My conspiring friend and fellow lunatic recently got covered by Financial Express for his hip-hop style opera. Here’s an excerpt from the story:“My friends call me Marwari Mujahid,” he quips, letting out a hearty laugh, which sort of compliments his appearance. Someone who has a knack for changing jobs (four in the first six months), Fadereu is a quintessential storyteller. But his stories are not the kind you would expect your grandmother to tell you. Fadereu’s stories begin from circa 1910, when electricity first arrived in Bombay, and have names like Akkad Bakkad Bombay Boss.It was a few years ago when Fadereu decided to change the format of a book that he was writing to something which would enable him to turn into a book himself. “I converted the novel into verse and adopted a hip-hop style narration,” says Fadereu.

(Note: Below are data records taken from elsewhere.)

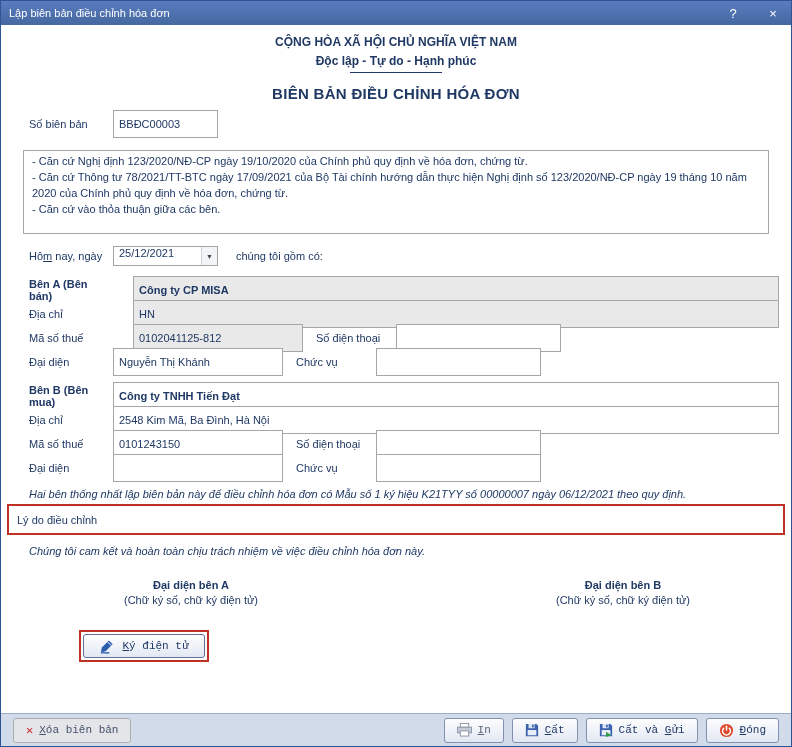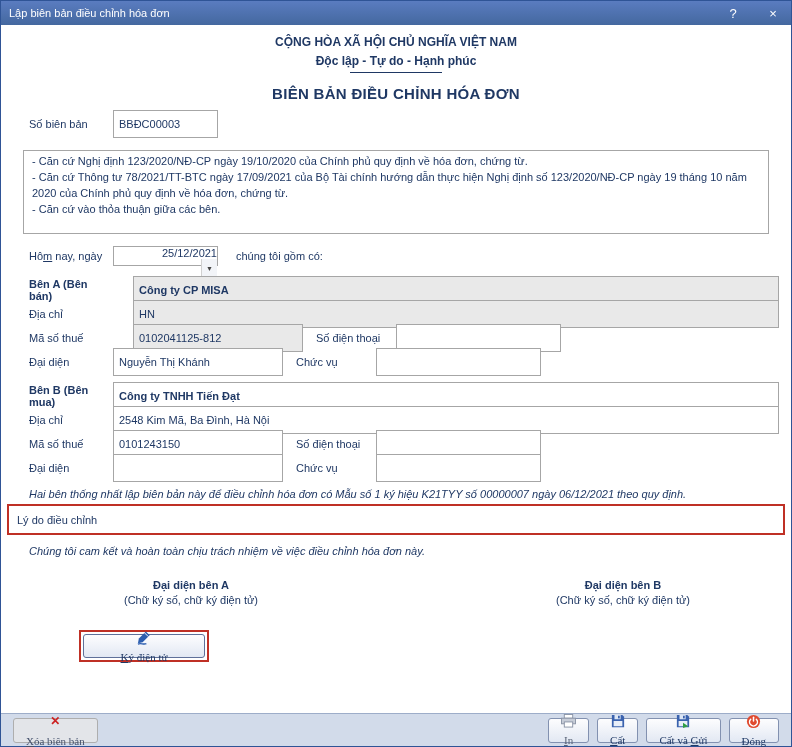--- a/index.html
+++ b/index.html
@@ -49,21 +49,21 @@
   input.ro { background: #e9e9e9; margin-left: 20px; }
   input.bold { font-weight: bold; }
   .legal {
     margin: 16px 22px 0; height: 84px;
     border: 1px solid #a6a6a6; background: #fff;
     padding: 3px 8px; white-space: pre-wrap; line-height: 1.45;
     overflow: hidden;
   } .gap10 { height: 10px; } .gap12 { height: 12px; }
   .combo {
     width: 105px; height: 20px; border: 1px solid #a6a6a6; background: #fff;
-    display: flex; align-items: flex-end; cursor: pointer; flex-direction: column;
+    display: flex; align-items: flex-start; cursor: pointer;
   }
   .combo .cval { flex: 1; padding-left: 5px; }
   .combo .arrow {
     width: 16px; height: 18px; flex: none; display: flex; align-items: center; justify-content: center;
     font-size: 7px; color: #444; border-left: 1px solid #d0d0d0; background: #f2f4f8;
   }
   .suffix { margin-left: 18px; }
   .freetext { padding: 0 12px 0 28px; margin-top: 10px; }
   .annot {
     border: 2px solid #bf3025; margin: 4px 6px 0;
@@ -80,23 +80,22 @@
   .sig-a { margin-left: 30px; }
   .sig-b { margin-left: auto; margin-right: 8px; }
   .sig-sub { margin-top: 3px; }
   .sign-row { margin-top: 24px; padding-left: 78px; }
   .sign-wrap { display: inline-block; border: 2px solid #bf3025; padding: 2px; }
   .btn {
     display: inline-flex; align-items: center; justify-content: center; gap: 6px;
     height: 25px; padding: 0 12px;
     background: linear-gradient(#fdfdfe,#e2e8f3);
     border: 1px solid #8291b0; border-radius: 3px;
-    font-family: Liberation Serif, serif; font-size: 11px; color: #1f3864;
+    font-family: Liberation Mono, monospace; font-size: 11px; color: #1f3864;
     cursor: pointer;
-    flex-direction: column;
   }
   .btn-sign { width: 122px; height: 24px; border-color: #5f7099; }
   .u { text-decoration: underline; }
   .footer {
     flex: none; height: 33px;
     background: #d2dbea; border-top: 1px solid #9dadc9;
     display: flex; align-items: center; padding: 0 12px; gap: 8px;
   }
   .btn-delete { background: #e3e5e9; border-color: #aeaeae; color: #44506b; }
   .x-icon { color: #cc2222; font-weight: bold; font-size: 12px; }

The first version included 400 sonnets, put in nine chapters of one hour each. The second version of his text contains 20 songs. Since he is from Rajasthan, he tossed in some elements of the ancient storytelling technique from the desert, known as Babooji ki Phad (Babooji’s screen). Fadereu then began to perform in front of small groups of students and corporate executives. The language he uses is pidgin—a mixture of Hindi, English and Rajasthani. But his training as an engineer has really not been left out. Fadereu is currently experimenting with a technique called Camera Obscura. It involves sitting in a dark box, lit up by one lamp. In this way, he won’t be visible to the audience, but they can see his shadow on a screen and hear his voice.”
His weirdness and knack for absurdity keeps him in media almost on a permanent basis, and his blog is one of my favorites. If you ask him politely, he might even give you a copy of his novel. Though, remember, the best way to read it, is by inviting Fad for drinks, or to a party!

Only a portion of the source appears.